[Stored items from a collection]

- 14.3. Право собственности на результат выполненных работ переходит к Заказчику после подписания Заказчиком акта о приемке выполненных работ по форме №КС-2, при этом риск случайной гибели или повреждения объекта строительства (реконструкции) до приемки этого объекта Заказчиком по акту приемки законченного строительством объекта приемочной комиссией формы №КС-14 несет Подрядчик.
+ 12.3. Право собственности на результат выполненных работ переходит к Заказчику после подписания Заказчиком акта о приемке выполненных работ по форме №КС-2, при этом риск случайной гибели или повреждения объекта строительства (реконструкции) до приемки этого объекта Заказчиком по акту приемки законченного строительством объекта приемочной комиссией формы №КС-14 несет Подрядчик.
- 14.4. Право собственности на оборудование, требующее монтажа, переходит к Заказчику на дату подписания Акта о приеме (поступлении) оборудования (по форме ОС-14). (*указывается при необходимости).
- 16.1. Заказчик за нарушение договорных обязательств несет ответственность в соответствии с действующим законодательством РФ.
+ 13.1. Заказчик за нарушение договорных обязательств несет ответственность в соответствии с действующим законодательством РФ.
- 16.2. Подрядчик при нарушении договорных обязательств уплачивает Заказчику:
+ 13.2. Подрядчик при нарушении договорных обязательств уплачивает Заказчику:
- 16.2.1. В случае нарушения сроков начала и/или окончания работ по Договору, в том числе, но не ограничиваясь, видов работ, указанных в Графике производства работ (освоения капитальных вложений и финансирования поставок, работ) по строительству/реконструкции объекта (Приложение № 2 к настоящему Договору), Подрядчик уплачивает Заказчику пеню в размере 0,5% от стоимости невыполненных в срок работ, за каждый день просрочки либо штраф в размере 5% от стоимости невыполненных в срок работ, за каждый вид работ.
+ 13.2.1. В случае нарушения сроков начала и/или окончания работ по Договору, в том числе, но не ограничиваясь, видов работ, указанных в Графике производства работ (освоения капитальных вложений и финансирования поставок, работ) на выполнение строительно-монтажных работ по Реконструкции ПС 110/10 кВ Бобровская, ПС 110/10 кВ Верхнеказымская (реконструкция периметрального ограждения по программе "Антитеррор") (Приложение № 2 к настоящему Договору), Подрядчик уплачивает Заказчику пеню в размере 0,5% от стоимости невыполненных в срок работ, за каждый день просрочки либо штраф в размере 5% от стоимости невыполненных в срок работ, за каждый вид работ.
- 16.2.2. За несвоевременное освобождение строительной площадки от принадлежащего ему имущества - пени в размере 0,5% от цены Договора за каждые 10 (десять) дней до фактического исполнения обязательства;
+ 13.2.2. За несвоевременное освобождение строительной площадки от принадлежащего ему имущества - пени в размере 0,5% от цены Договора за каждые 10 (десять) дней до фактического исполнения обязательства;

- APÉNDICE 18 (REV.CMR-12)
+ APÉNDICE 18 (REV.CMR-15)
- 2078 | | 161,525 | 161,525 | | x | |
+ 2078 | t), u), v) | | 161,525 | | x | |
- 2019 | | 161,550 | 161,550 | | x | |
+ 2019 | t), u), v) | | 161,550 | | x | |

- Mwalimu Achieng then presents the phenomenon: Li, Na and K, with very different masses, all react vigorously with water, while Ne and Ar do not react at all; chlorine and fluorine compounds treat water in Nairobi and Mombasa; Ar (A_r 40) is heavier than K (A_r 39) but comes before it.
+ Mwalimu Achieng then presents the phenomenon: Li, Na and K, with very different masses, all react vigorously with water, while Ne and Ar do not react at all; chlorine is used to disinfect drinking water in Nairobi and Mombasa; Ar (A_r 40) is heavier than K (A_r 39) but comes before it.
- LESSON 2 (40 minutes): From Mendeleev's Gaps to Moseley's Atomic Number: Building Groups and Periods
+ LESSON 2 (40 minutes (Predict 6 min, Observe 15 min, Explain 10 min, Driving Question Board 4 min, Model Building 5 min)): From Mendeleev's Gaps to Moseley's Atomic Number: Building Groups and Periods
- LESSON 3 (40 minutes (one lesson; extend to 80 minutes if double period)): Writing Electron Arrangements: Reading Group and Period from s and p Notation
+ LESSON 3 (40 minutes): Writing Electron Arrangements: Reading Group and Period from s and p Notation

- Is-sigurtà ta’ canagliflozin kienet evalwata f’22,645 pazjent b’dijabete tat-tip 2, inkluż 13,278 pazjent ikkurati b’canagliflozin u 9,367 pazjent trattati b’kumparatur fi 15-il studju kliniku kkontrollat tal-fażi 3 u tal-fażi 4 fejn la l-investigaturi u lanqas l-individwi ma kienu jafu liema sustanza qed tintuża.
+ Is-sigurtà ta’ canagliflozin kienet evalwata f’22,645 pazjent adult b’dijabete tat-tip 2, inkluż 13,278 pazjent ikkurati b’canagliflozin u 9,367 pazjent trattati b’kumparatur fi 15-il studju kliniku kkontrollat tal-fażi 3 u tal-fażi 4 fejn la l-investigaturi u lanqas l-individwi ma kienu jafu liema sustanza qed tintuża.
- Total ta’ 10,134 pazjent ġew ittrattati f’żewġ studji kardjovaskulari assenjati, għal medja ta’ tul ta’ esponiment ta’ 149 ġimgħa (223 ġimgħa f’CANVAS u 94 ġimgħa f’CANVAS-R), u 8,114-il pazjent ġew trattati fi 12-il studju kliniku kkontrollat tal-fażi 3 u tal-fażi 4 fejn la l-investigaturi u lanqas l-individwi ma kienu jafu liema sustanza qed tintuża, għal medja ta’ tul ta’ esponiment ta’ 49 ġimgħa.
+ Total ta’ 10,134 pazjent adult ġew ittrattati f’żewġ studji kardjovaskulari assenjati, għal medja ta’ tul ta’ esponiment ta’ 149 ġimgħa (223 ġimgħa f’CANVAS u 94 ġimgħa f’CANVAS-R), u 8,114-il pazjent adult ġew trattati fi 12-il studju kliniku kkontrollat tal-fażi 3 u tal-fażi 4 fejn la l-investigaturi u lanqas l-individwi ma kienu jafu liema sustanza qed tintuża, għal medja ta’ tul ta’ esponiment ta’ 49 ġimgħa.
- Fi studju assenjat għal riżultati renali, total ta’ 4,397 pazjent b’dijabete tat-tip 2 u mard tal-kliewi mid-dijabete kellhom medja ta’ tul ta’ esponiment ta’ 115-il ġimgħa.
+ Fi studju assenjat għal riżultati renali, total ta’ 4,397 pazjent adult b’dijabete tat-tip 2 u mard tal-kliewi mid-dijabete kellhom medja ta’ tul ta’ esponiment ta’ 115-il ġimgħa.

→ **WORK TASK**:
Set down the records once more, character for character.

→ **EXPECTED ANSWER**:
- 14.3. Право собственности на результат выполненных работ переходит к Заказчику после подписания Заказчиком акта о приемке выполненных работ по форме №КС-2, при этом риск случайной гибели или повреждения объекта строительства (реконструкции) до приемки этого объекта Заказчиком по акту приемки законченного строительством объекта приемочной комиссией формы №КС-14 несет Подрядчик.
+ 12.3. Право собственности на результат выполненных работ переходит к Заказчику после подписания Заказчиком акта о приемке выполненных работ по форме №КС-2, при этом риск случайной гибели или повреждения объекта строительства (реконструкции) до приемки этого объекта Заказчиком по акту приемки законченного строительством объекта приемочной комиссией формы №КС-14 несет Подрядчик.
- 14.4. Право собственности на оборудование, требующее монтажа, переходит к Заказчику на дату подписания Акта о приеме (поступлении) оборудования (по форме ОС-14). (*указывается при необходимости).
- 16.1. Заказчик за нарушение договорных обязательств несет ответственность в соответствии с действующим законодательством РФ.
+ 13.1. Заказчик за нарушение договорных обязательств несет ответственность в соответствии с действующим законодательством РФ.
- 16.2. Подрядчик при нарушении договорных обязательств уплачивает Заказчику:
+ 13.2. Подрядчик при нарушении договорных обязательств уплачивает Заказчику:
- 16.2.1. В случае нарушения сроков начала и/или окончания работ по Договору, в том числе, но не ограничиваясь, видов работ, указанных в Графике производства работ (освоения капитальных вложений и финансирования поставок, работ) по строительству/реконструкции объекта (Приложение № 2 к настоящему Договору), Подрядчик уплачивает Заказчику пеню в размере 0,5% от стоимости невыполненных в срок работ, за каждый день просрочки либо штраф в размере 5% от стоимости невыполненных в срок работ, за каждый вид работ.
+ 13.2.1. В случае нарушения сроков начала и/или окончания работ по Договору, в том числе, но не ограничиваясь, видов работ, указанных в Графике производства работ (освоения капитальных вложений и финансирования поставок, работ) на выполнение строительно-монтажных работ по Реконструкции ПС 110/10 кВ Бобровская, ПС 110/10 кВ Верхнеказымская (реконструкция периметрального ограждения по программе "Антитеррор") (Приложение № 2 к настоящему Договору), Подрядчик уплачивает Заказчику пеню в размере 0,5% от стоимости невыполненных в срок работ, за каждый день просрочки либо штраф в размере 5% от стоимости невыполненных в срок работ, за каждый вид работ.
- 16.2.2. За несвоевременное освобождение строительной площадки от принадлежащего ему имущества - пени в размере 0,5% от цены Договора за каждые 10 (десять) дней до фактического исполнения обязательства;
+ 13.2.2. За несвоевременное освобождение строительной площадки от принадлежащего ему имущества - пени в размере 0,5% от цены Договора за каждые 10 (десять) дней до фактического исполнения обязательства;

- APÉNDICE 18 (REV.CMR-12)
+ APÉNDICE 18 (REV.CMR-15)
- 2078 | | 161,525 | 161,525 | | x | |
+ 2078 | t), u), v) | | 161,525 | | x | |
- 2019 | | 161,550 | 161,550 | | x | |
+ 2019 | t), u), v) | | 161,550 | | x | |

- Mwalimu Achieng then presents the phenomenon: Li, Na and K, with very different masses, all react vigorously with water, while Ne and Ar do not react at all; chlorine and fluorine compounds treat water in Nairobi and Mombasa; Ar (A_r 40) is heavier than K (A_r 39) but comes before it.
+ Mwalimu Achieng then presents the phenomenon: Li, Na and K, with very different masses, all react vigorously with water, while Ne and Ar do not react at all; chlorine is used to disinfect drinking water in Nairobi and Mombasa; Ar (A_r 40) is heavier than K (A_r 39) but comes before it.
- LESSON 2 (40 minutes): From Mendeleev's Gaps to Moseley's Atomic Number: Building Groups and Periods
+ LESSON 2 (40 minutes (Predict 6 min, Observe 15 min, Explain 10 min, Driving Question Board 4 min, Model Building 5 min)): From Mendeleev's Gaps to Moseley's Atomic Number: Building Groups and Periods
- LESSON 3 (40 minutes (one lesson; extend to 80 minutes if double period)): Writing Electron Arrangements: Reading Group and Period from s and p Notation
+ LESSON 3 (40 minutes): Writing Electron Arrangements: Reading Group and Period from s and p Notation

- Is-sigurtà ta’ canagliflozin kienet evalwata f’22,645 pazjent b’dijabete tat-tip 2, inkluż 13,278 pazjent ikkurati b’canagliflozin u 9,367 pazjent trattati b’kumparatur fi 15-il studju kliniku kkontrollat tal-fażi 3 u tal-fażi 4 fejn la l-investigaturi u lanqas l-individwi ma kienu jafu liema sustanza qed tintuża.
+ Is-sigurtà ta’ canagliflozin kienet evalwata f’22,645 pazjent adult b’dijabete tat-tip 2, inkluż 13,278 pazjent ikkurati b’canagliflozin u 9,367 pazjent trattati b’kumparatur fi 15-il studju kliniku kkontrollat tal-fażi 3 u tal-fażi 4 fejn la l-investigaturi u lanqas l-individwi ma kienu jafu liema sustanza qed tintuża.
- Total ta’ 10,134 pazjent ġew ittrattati f’żewġ studji kardjovaskulari assenjati, għal medja ta’ tul ta’ esponiment ta’ 149 ġimgħa (223 ġimgħa f’CANVAS u 94 ġimgħa f’CANVAS-R), u 8,114-il pazjent ġew trattati fi 12-il studju kliniku kkontrollat tal-fażi 3 u tal-fażi 4 fejn la l-investigaturi u lanqas l-individwi ma kienu jafu liema sustanza qed tintuża, għal medja ta’ tul ta’ esponiment ta’ 49 ġimgħa.
+ Total ta’ 10,134 pazjent adult ġew ittrattati f’żewġ studji kardjovaskulari assenjati, għal medja ta’ tul ta’ esponiment ta’ 149 ġimgħa (223 ġimgħa f’CANVAS u 94 ġimgħa f’CANVAS-R), u 8,114-il pazjent adult ġew trattati fi 12-il studju kliniku kkontrollat tal-fażi 3 u tal-fażi 4 fejn la l-investigaturi u lanqas l-individwi ma kienu jafu liema sustanza qed tintuża, għal medja ta’ tul ta’ esponiment ta’ 49 ġimgħa.
- Fi studju assenjat għal riżultati renali, total ta’ 4,397 pazjent b’dijabete tat-tip 2 u mard tal-kliewi mid-dijabete kellhom medja ta’ tul ta’ esponiment ta’ 115-il ġimgħa.
+ Fi studju assenjat għal riżultati renali, total ta’ 4,397 pazjent adult b’dijabete tat-tip 2 u mard tal-kliewi mid-dijabete kellhom medja ta’ tul ta’ esponiment ta’ 115-il ġimgħa.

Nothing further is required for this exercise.